3. does it intersect it? if not, return (to the calling function) with no intersection (if you can't express "no intersection" in your algorithm, just use infinite distance)

4. if this is a leaf node:

- intersect the ray with all the triangles in the node, and return (to the calling function) the closest intersection

else:

- find out which children nodes the ray intersects, and sort them according to closest intersection (this is the trickiest part in my experience)

- recurse to step 2 for each child node, in order of intersection, until the closest triangle found is closer than the distance to a child's bounding box (in which case any triangle inside that child will be further away than the one you've already found, so there's no need to traverse it)

- return (to the calling function) the closest intersection you found

This is a recursive process, and will find the closest triangle intersecting the ray with complexity O(log(n)) where n is the number of triangles in your quadtree. You probably want to implement this with a stack instead of using recursion (at least once everything is working) for performance's sake. The really annoying part is getting the bounding box collisions right, I highly recommend you overlay your quadtree on top of your triangles using wireframe rectangles to debug any issues.

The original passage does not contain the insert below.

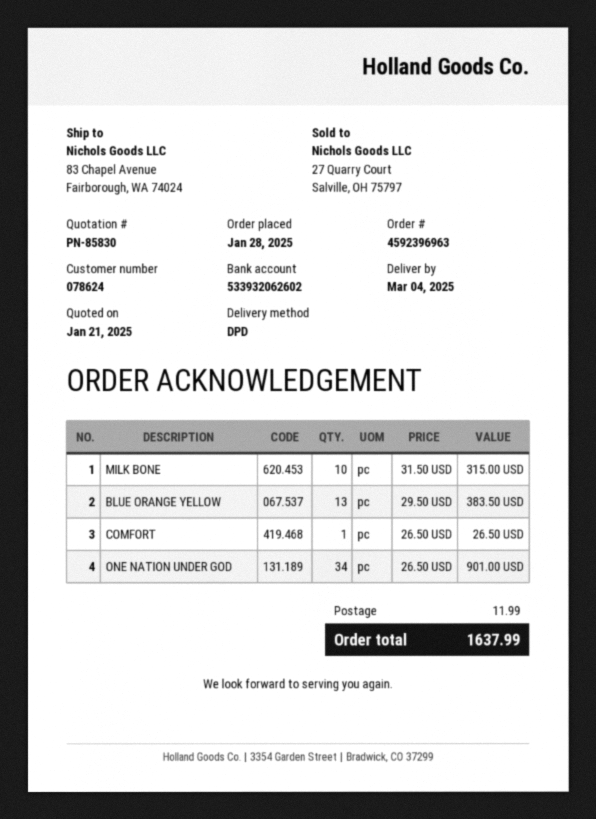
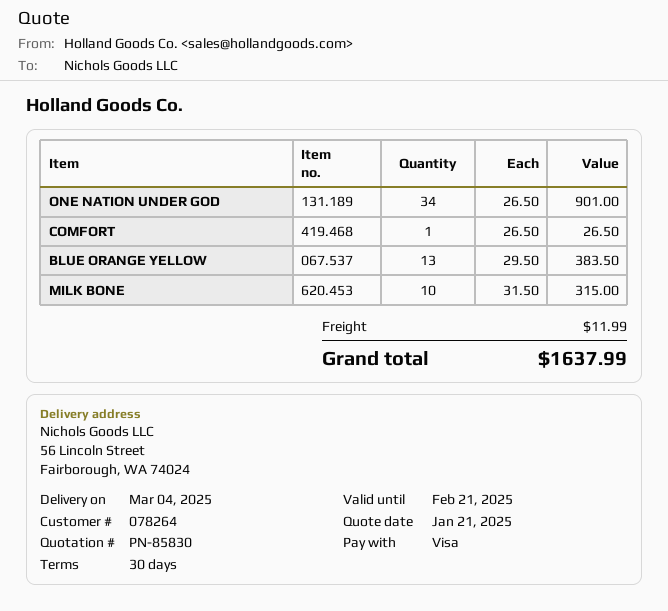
customer number: 078624 -> 078264
ship to: 83 Chapel Avenue, Fairborough, WA 74024 -> 56 Lincoln Street, Fairborough, WA 74024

“If I understand the standard right it is legal and safe to do this but the resulting value could be anything.”

Thank You for answer :) I actually was thinking about somthing similar but i thought it's not the best way to do it.

- find out which children nodes the ray intersects, and sort them according to closest intersection (this is the trickiest part in my experience)

I agree, that's the part that actually discouraged me, but it shouldn't be a problem for me (the real problem is that I am lazy laugh.png ).

I also display grid already so I can see how structure looks like.